Non-Superannuation beneficiaries also would not have seen their real incomes fall 5% over that period if benefits had been indexed to their living costs, rather than to the CPI generally. Superannuitant beneficiaries have seen their real incomes rise
9 8% over that period because their payments are indexed to average wages and rose 27%, while their costs rose 18 19%.
The figures raise questions about which measures of household living costs should be used for indexing benefit rates and whether the CPI is the right measure for setting monetary policy. If monetary policy had targeted the living costs of the poor, then interest rates would not have fallen as much and house prices and rents may not have have risen as much.
A big driver of the difference was higher housing costs for renters and lower interest costs for homeowners, while very fast rates inflation and big increases in tobacco excise has also hurt those on the lowest incomes, who tended to smoke at a higher rate and spend more of their income on cigarettes.
Statistics New Zealand's new Household Living-costs Price Indexes showed that living costs for the bottom 20% of spenders rose 18% between June 2008 when the series started and the September quarter of this year.

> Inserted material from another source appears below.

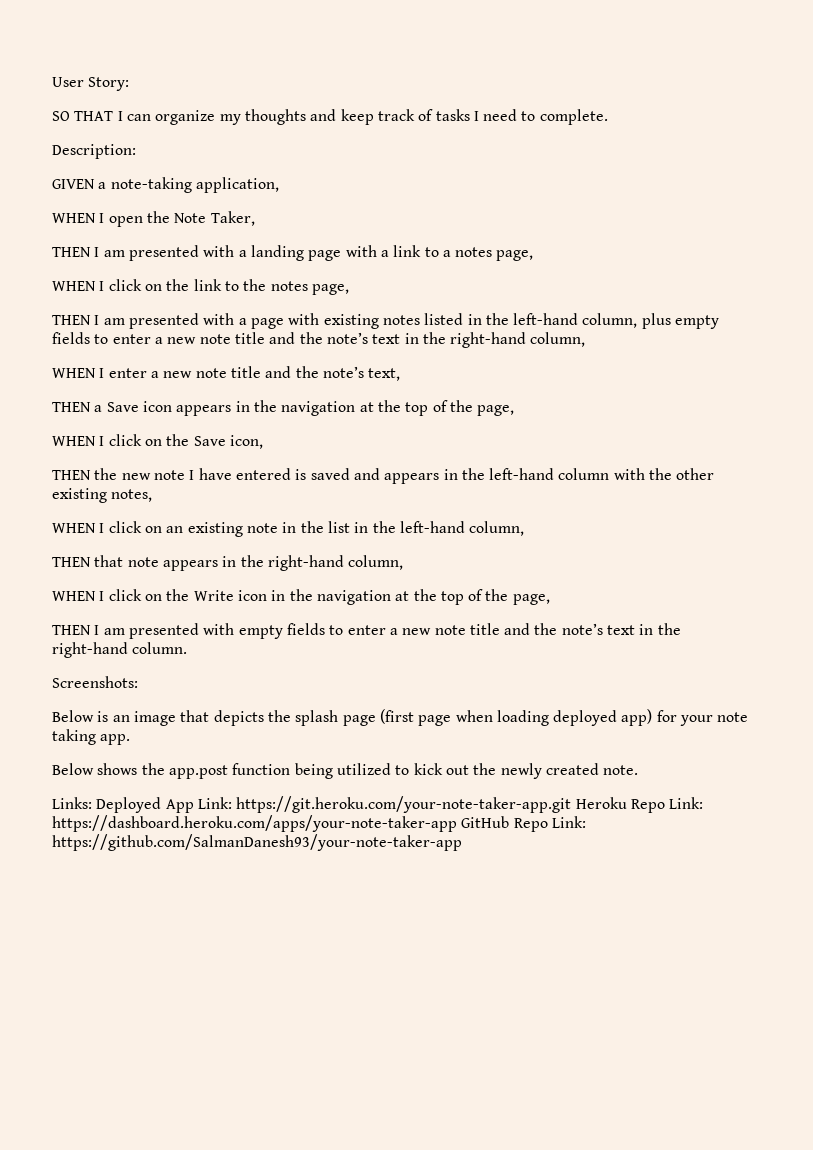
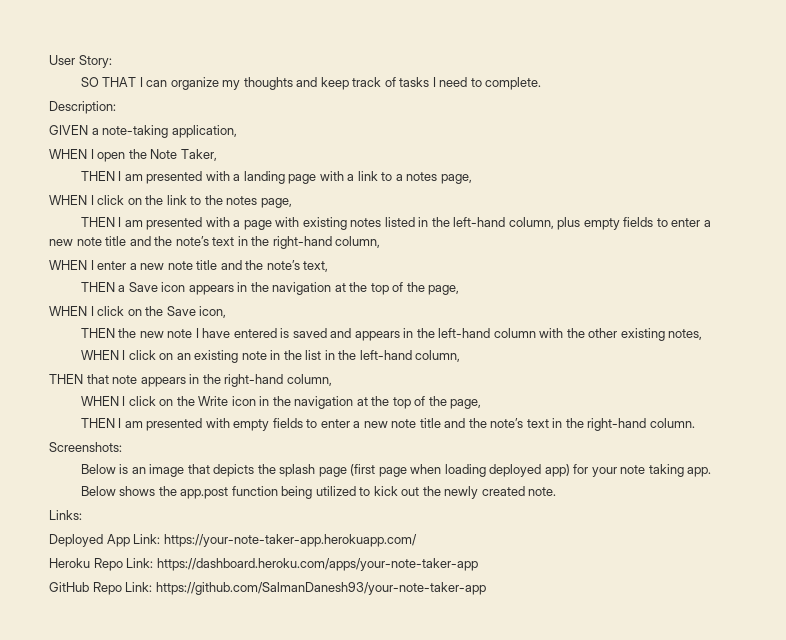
(92, 803) none -> (82, 515) //
[236,796,572,813] https://git.heroku.com/your-note-taker-app.git -> [163,534,417,547] https://your-note-taker-app.herokuapp.com/ //
(457, 823) none -> (478, 564) //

That's faster than the 13% rise in the Consumer Price Index over that period and twice as fast as the living costs of the top 20% of spenders.
"Differences in home-ownership rates account for much of this difference – 83 percent of households in the highest-expenditure group own compared with 55 percent in the lowest-expenditure group," Statistics NZ said.
"Rent has risen at a faster rate than inflation overall, and interest payments declined sharply in 2008–09," it said.
"Household energy and property rates have also risen at a faster rate than inflation overall, which has had more of an impact on lower-expenditure households than on higher-expenditure households. The highest-expenditure group spent more on audio-visual items, which have had significant price falls over the last eight years."
The group with the highest cost inflation were recipients of New Zealand Superannuation, who saw their living costs rise 19% between June 2008 and September 2016, but their benefit rates rose 27% because they are index-lined to the average wage.
Benefits for other beneficiaries are linked to CPI inflation broadly, rather than to average wages or the household costs of beneficiaries.
Green Co-Leader James Shaw said the figures showed the Government had created a two-track economy where some people were worse off than others and are faring worse over time.
"I think it is a really good report because it shows what is behind all the headline numbers the Government's been crowing about," Shaw said.
"We've been seeing for some time now that the people at the bottom of the pyramid are actually getting worse off, so every time the Government comes out and says 'things are great because the median wage is rising' that actually gives a really false picture about what's going on," he told reporters in Parliament.
"When you get behind that and you break it down into the details and you really look at what's going on, people in the bottom third in particular have actually gone backwards under National rather than forward."
Prime Minister John Key was asked about the higher costs for superannuitants.
"If you look at the increase in New Zealand Super over the period of time we have been in office, it's been quite dramatic relative to the overall inflation rate. So obviously you can always pick out one specific item, but overall New Zealand Super is up dramatically over that time and inflation is low."
Finance Minister Bill English said the difference in costs for different groups was largely about housing costs.
"So over recent years you have had increases in rent and beneficiaries have a much lower proportion of home ownership - and amongst superannuitants it's likely to be rates and insurance, so it's the cost of owning housing in their case," English said.
"And that's why we have about $2 billion of accommodation subsidies to support people in paying the costs of their housing," he said.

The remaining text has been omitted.